“会爆炸的箭?”
苏御紧紧盯着军报上的描述,眉头瞬间拧成了个死疙瘩。
就蛮族那点技术水平,怎么可能捣鼓出这玩意儿?明摆着是有人在背后偷偷给他们输送技术。
“系统,赶紧查查火药的来源。”苏御在心里默念。
眨眼间,一幅地图浮现在他脑海里,一条红线从皇陵直直指向河西,沿途经过七个驿站。
每个驿站旁边都标着一面小小的旗帜,上面写着个醒目的“严”字。
“原来是严嵩的余党在搞鬼!”
白雨晴一听,手紧紧握住了刀柄,“王爷,要不要属下去把他们……”
“先别急。”苏御摆了摆手,转身看向萧玉璃,“萧妃娘娘,不知能否借南梁的商路一用?”
萧玉璃刚听到这称呼时,愣了一下,不过很快就明白了苏御的意思:“王爷是打算……”
“对,明修栈道,暗度陈仓。”
苏御手指在运河图上画了个圈,“咱们把新式火器混在丝绸里,通过商路运过去。”
这时,白雨晴突然咳嗽一声:“王爷,宋应星求见。”
在工部作坊里,宋应星满脸兴奋,像献宝一样展示他的新发明。
“下官按照王爷的图纸,又改进了一下!”
他一把掀开绒布,露出一个带着轮子的铁管,“装填速度比之前提升了三倍!”
苏御绕着这个“原始版机关枪”转了一圈,眼睛突然一亮,紧接着又皱起了眉头:“不过,这后坐力怎么解决?”
“后……坐力?”宋应星一脸茫然,显然没明白苏御说的是什么。
“就是发射的时候,往后撞的那股劲儿。
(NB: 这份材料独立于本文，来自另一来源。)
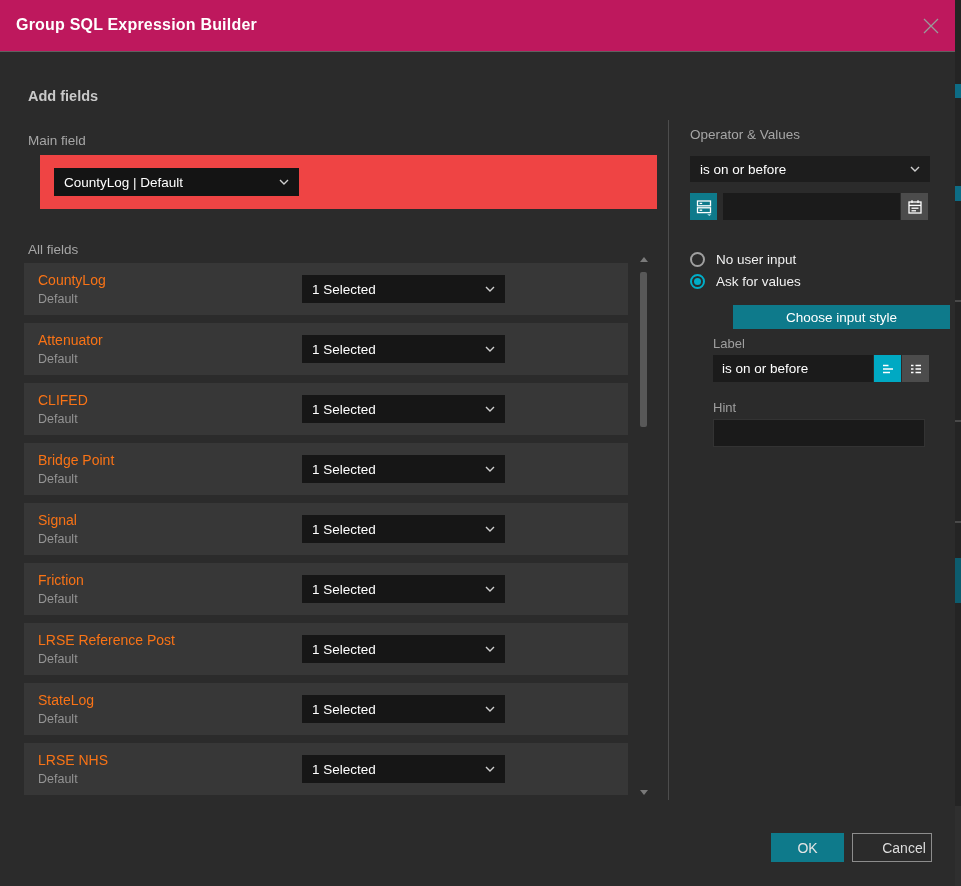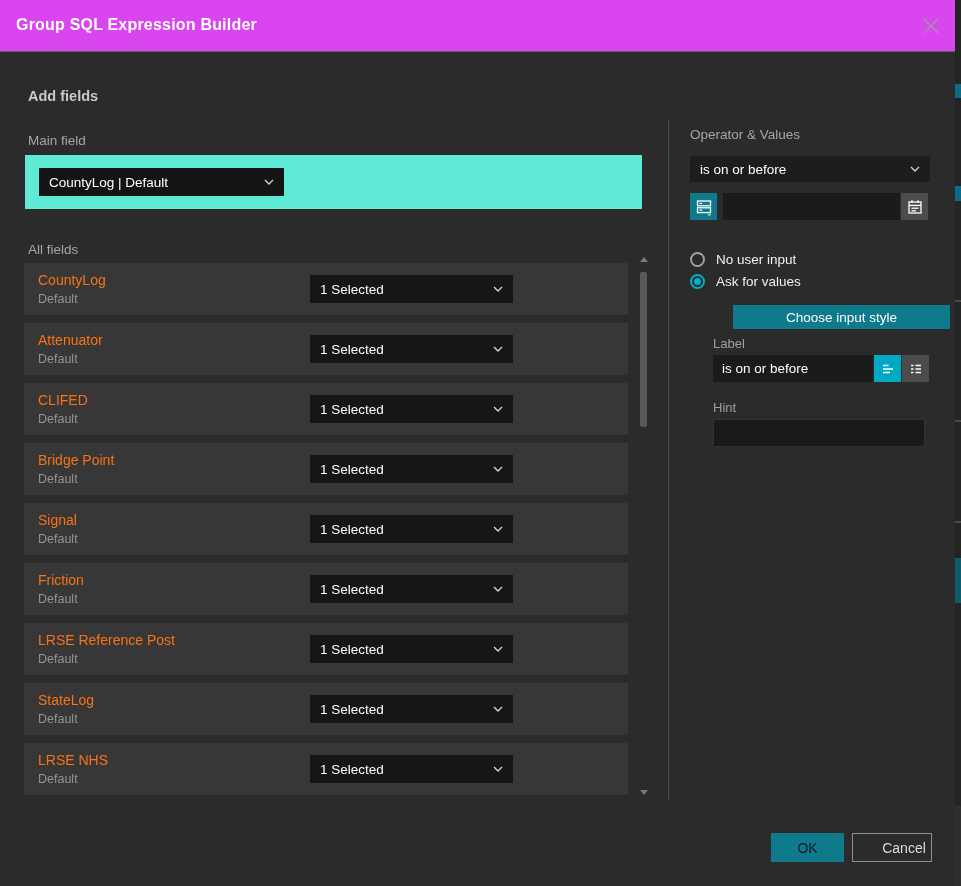"Group SQL Expression Builder" .titlebar { background: #d946ef -> #be185d }
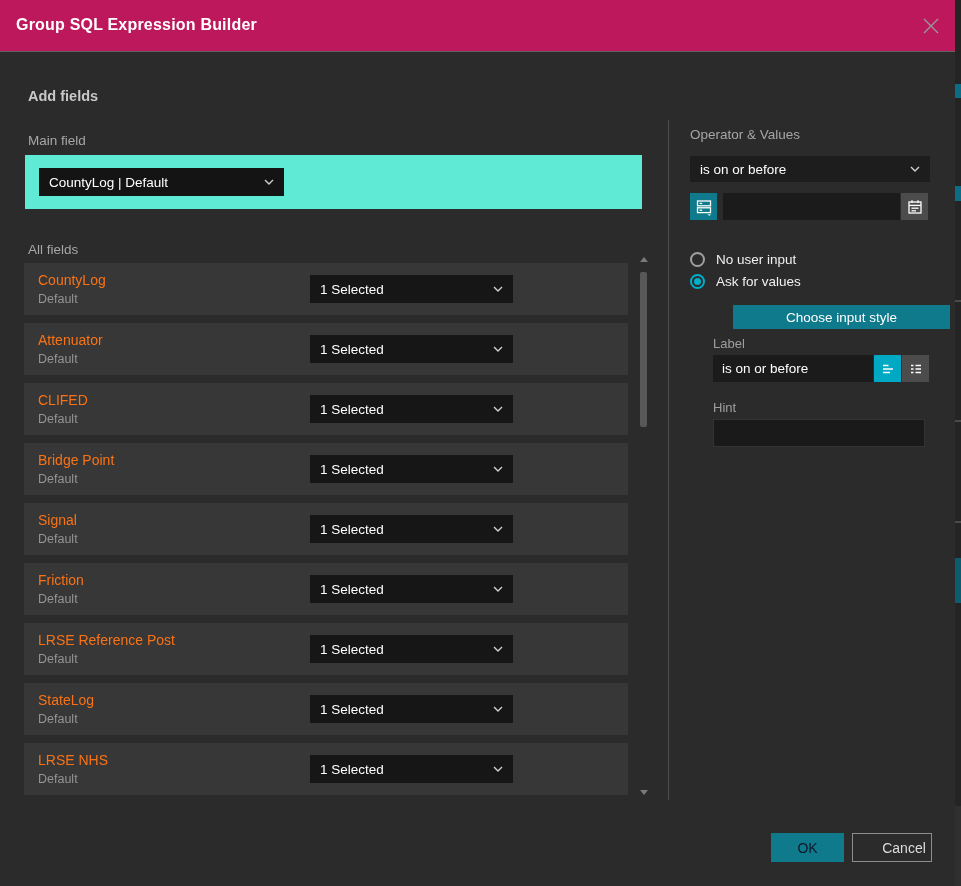"CountyLog | Default" .mainfield-box { background: #5eead4 -> #ef4444; left: 25px -> 40px }
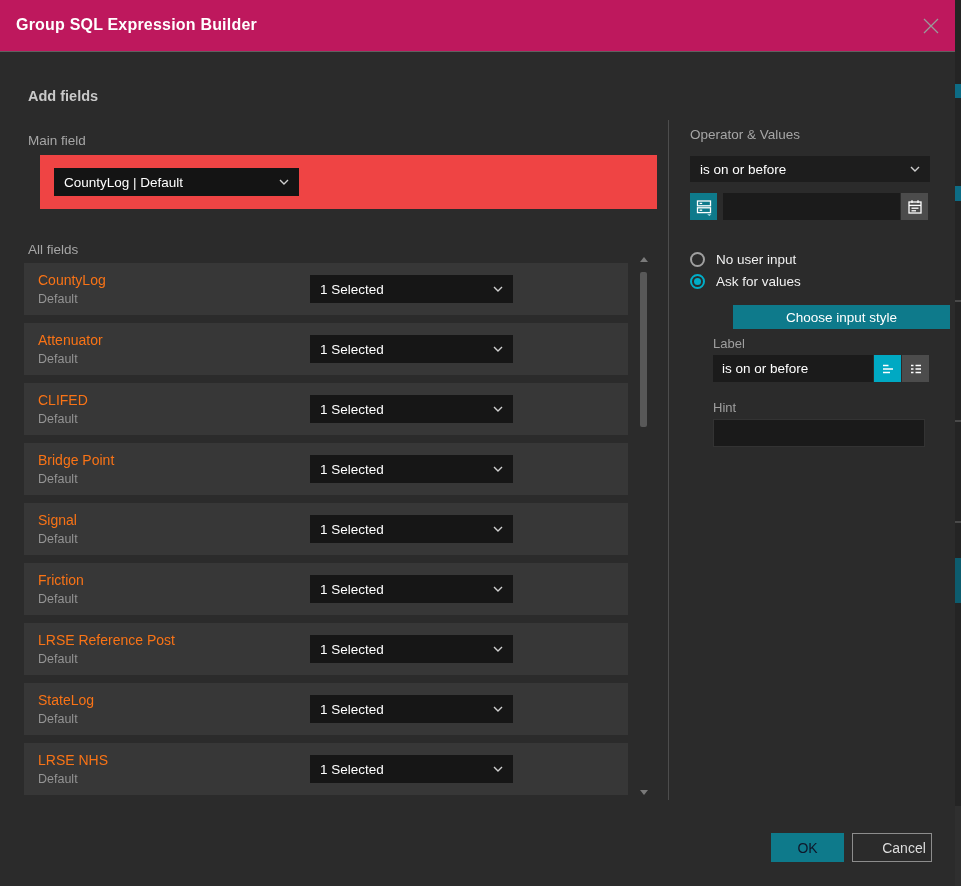"1 Selected" .row-select { left: 286px -> 278px }
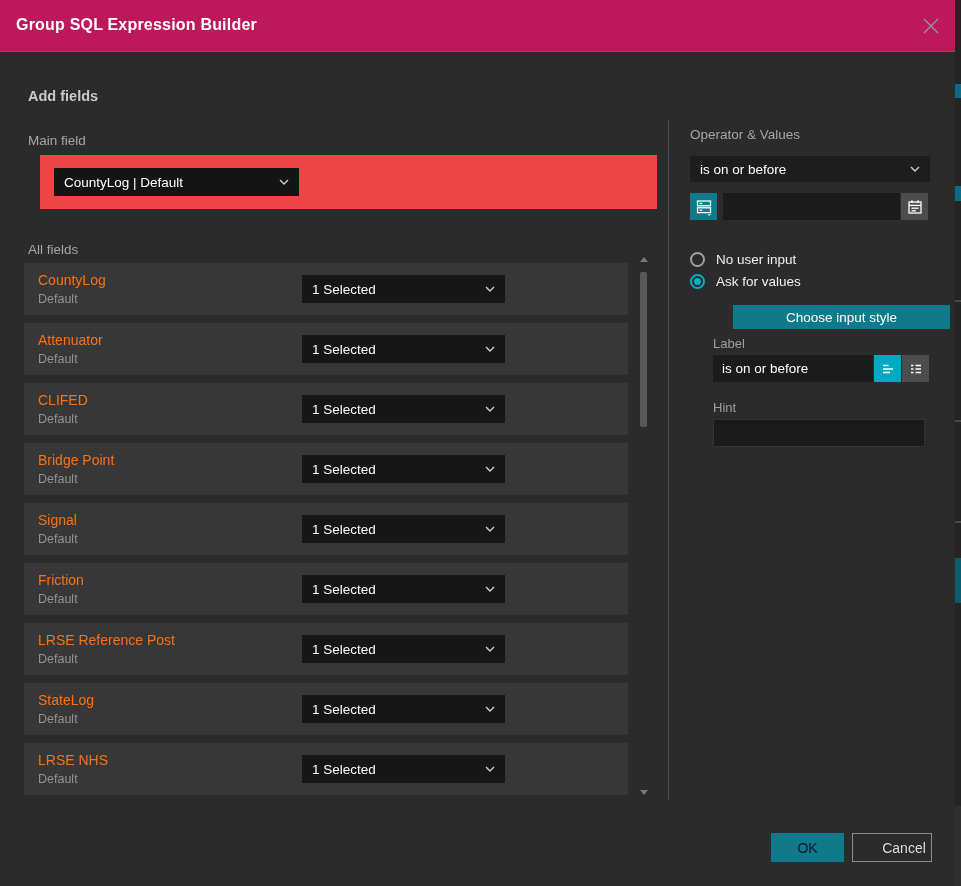"OK" .ok-btn { color: #0f172a -> #e5e5e5 }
”
苏御一边说着,一边比划,“这玩意儿要是连续发射,能直接把你的肩膀给震碎咯。”
宋应星一听,像泄了气的皮球,顿时蔫了下去。
萧玉璃却在一旁若有所思:“南疆有种‘醉仙藤’,弹性特别好,说不定……”
三人正讨论得热火朝天,外面突然传来一阵嘈杂的喧哗声。
工部主事慌慌张张地跑进来:“王爷!不好了,国子监的生员闹事,把咱们新研制的农具都给砸了!”
国子监广场上,乱成了一锅粥。
几百个穿着儒衫的生员,举着“扞卫圣道”的横幅,正和衙役们推推搡搡。
地上七零八落,到处都是被砸坏的曲辕犁和水车模型。
“你们反了天了!”苏御见状,火冒三丈,一脚就踹翻了带头闹事的人,“知道这些农具费了多大劲才造出来吗?”
“王爷明鉴啊!”一个白发苍苍的老监生“扑通”一声跪地,哭诉道,“这些奇技淫巧,简直是败坏学风,有违圣人之道啊!”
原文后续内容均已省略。